The Bridge Curse 2: The Extrication | Análise

Para os fãs de filmes de terror asiáticos, existem poucas experiências semelhantes nos videogames. É claro que temos séries como Fatal Frame (Project Zero), White Day e alguns títulos independentes, mas ainda é um gênero pouco explorado e que costuma exigir uma boa pesquisa para ser encontrado.

Eu nunca fui muito fã de jogos de terror, limitando minha experiência praticamente à franquia Resident Evil. Porém, ao ter a oportunidade de conhecer The Bridge Curse 2: The Extrication, comecei a entender melhor o que atrai tantas pessoas ao gênero.

Reprodução: Softstar Entertainment

Quatro histórias em apenas um jogo

Em The Bridge Curse 2, somos apresentados a quatro histórias diferentes. A aventura começa com Sue Lian, uma repórter que vai até uma universidade investigar uma história de fantasmas que ganhou notoriedade após um vídeo viral gravado por um grupo de estudantes. Aos poucos, essas narrativas se entrelaçam para construir uma trama que certamente agradará aos fãs de mistérios e acontecimentos sobrenaturais.

A narrativa aposta em um tom que lembra os clássicos filmes B, recorrendo a alguns clichês que tornam a experiência mais descontraída do que propriamente assustadora. Isso não chega a ser um problema, embora eu tenha ficado com a dúvida se essa era realmente a proposta da desenvolvedora ou uma consequência de algumas limitações de produção.

Também chama a atenção a quantidade de diálogos longos e bastante expositivos. A impressão é que eles foram utilizados para desenvolver a narrativa sem depender de um grande número de cenas cinematográficas.

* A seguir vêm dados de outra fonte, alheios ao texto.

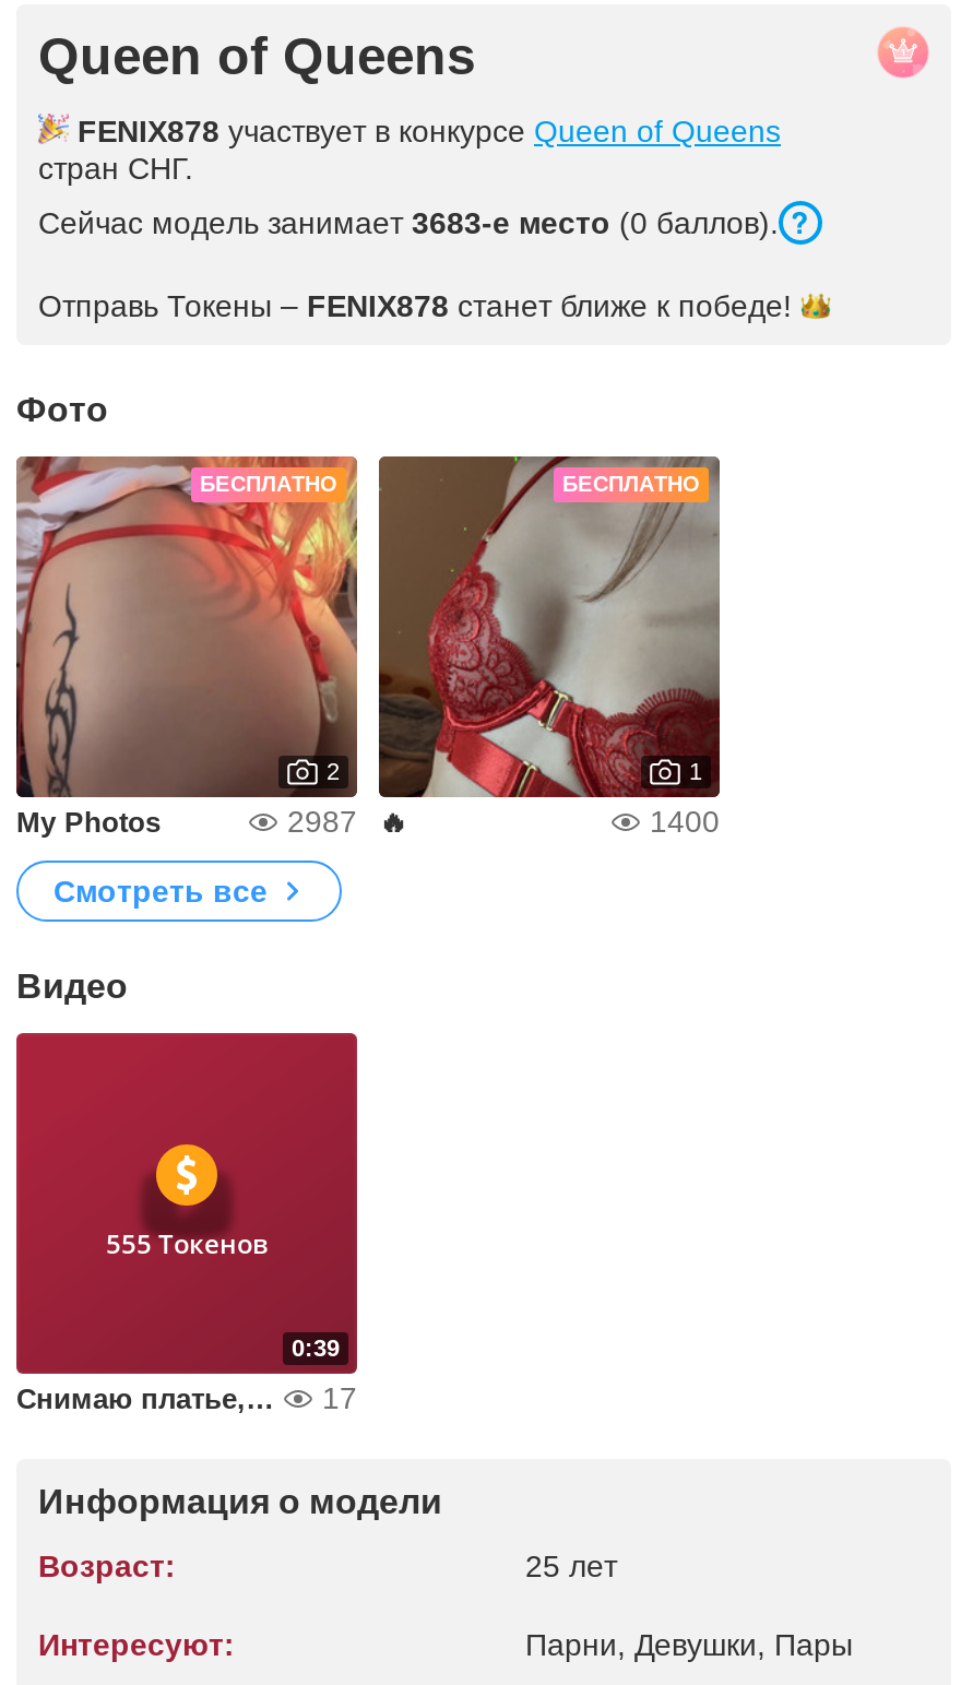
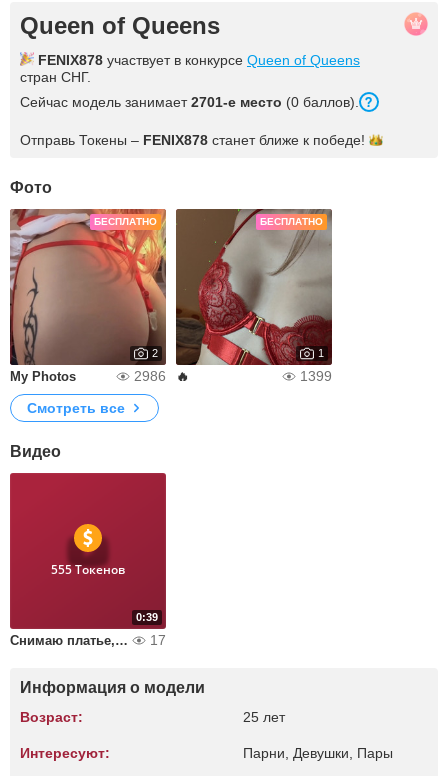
[38,205,779,240] Сейчас модель занимает 3683-е место (0 баллов). -> [20,94,359,110] Сейчас модель занимает 2701-е место (0 баллов).
[287,804,357,839] 2987 -> [134,368,166,384] 2986
[650,804,720,839] 1400 -> [300,368,332,384] 1399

Para quem estiver envolvido com a história, esses momentos cumprem bem o seu papel. Já para quem não conseguir se conectar com a trama, podem acabar comprometendo o ritmo da experiência.

Reprodução: Softstar Entertainment

Jogabilidade cinemática

Como é comum em jogos do gênero, encontramos puzzles, documentos espalhados pelos cenários e diversos elementos que ajudam a expandir a narrativa, além de apresentar detalhes sobre o folclore taiwanês que serve de base para boa parte da história.

Por se tratar de um jogo focado na narrativa e na resolução de enigmas, existem vários momentos em que o jogador perde o controle do personagem, principalmente durante algumas cenas de ação. Essa escolha pode causar certa frustração, já que, em um jogo de terror em primeira pessoa, a sensação de vulnerabilidade costuma ser um dos principais elementos da experiência. Quando o controle é retirado das mãos do jogador, parte dessa tensão acaba se perdendo.

Os puzzles, por outro lado, são bastante criativos e se tornam progressivamente mais desafiadores conforme a campanha avança. Eles nunca chegam a ser injustos, mas exigem bastante atenção, alcançando um nível de complexidade comparável ao de Alan Wake 2. No fim das contas, acabam sendo um dos aspectos mais interessantes de toda a experiência.

Reprodução: Softstar Entertainment

Conclusão

The Bridge Curse 2: The Extrication foi meu primeiro contato com a franquia. Sabendo que existe um jogo anterior e até uma adaptação para o cinema, terminei a campanha com vontade de conhecer melhor esse universo.

Mesmo sem reinventar o gênero, o jogo consegue construir uma história interessante, apoiada por bons puzzles e por uma ambientação inspirada no folclore taiwanês. Talvez não seja um novo marco para os jogos de terror, mas certamente entrega uma experiência competente para quem procura um suspense com forte apelo narrativo.

Nota 7.5/10

___________________________________________________________________________________________________________________
Esta análise foi produzida com uma cópia do jogo gentilmente cedida pela Softstar Entertainment. The Bridge Curse 2: The Extrication está disponível para PlayStation 4, PlayStation 5, Xbox Series X|S, Nintendo Switch e PC (Steam).